=== Section Start ===

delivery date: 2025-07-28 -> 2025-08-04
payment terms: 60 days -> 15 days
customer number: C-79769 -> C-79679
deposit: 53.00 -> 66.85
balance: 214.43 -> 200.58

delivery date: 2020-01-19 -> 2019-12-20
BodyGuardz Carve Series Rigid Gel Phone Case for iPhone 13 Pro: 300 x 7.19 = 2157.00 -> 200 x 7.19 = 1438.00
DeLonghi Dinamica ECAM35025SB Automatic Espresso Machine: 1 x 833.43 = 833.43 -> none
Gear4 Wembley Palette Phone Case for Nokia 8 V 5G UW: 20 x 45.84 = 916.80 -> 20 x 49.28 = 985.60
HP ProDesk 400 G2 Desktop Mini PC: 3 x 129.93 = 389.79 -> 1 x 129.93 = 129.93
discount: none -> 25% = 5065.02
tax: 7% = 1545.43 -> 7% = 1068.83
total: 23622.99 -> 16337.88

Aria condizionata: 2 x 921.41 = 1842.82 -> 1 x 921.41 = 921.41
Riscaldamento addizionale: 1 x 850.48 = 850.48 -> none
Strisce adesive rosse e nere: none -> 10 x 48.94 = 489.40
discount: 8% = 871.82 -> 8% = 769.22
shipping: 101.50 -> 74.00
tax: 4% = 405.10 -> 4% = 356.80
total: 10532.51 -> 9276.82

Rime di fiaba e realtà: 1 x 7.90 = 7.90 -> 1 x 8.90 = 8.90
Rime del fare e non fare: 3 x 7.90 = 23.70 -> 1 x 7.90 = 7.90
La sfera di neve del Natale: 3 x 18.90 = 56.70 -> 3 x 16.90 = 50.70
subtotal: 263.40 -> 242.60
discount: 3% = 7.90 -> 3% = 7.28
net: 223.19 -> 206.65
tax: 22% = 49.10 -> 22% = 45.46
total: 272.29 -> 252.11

=== Section End ===

## WHAT YOU WILL DO
What you copy should begin at the line with "discount: 8% = 871.82 -> 8% = 769.22" and end at the final line of the listing, each line exactly as it is.

## RESPONSE FOR THIS EXERCISE
discount: 8% = 871.82 -> 8% = 769.22
shipping: 101.50 -> 74.00
tax: 4% = 405.10 -> 4% = 356.80
total: 10532.51 -> 9276.82

Rime di fiaba e realtà: 1 x 7.90 = 7.90 -> 1 x 8.90 = 8.90
Rime del fare e non fare: 3 x 7.90 = 23.70 -> 1 x 7.90 = 7.90
La sfera di neve del Natale: 3 x 18.90 = 56.70 -> 3 x 16.90 = 50.70
subtotal: 263.40 -> 242.60
discount: 3% = 7.90 -> 3% = 7.28
net: 223.19 -> 206.65
tax: 22% = 49.10 -> 22% = 45.46
total: 272.29 -> 252.11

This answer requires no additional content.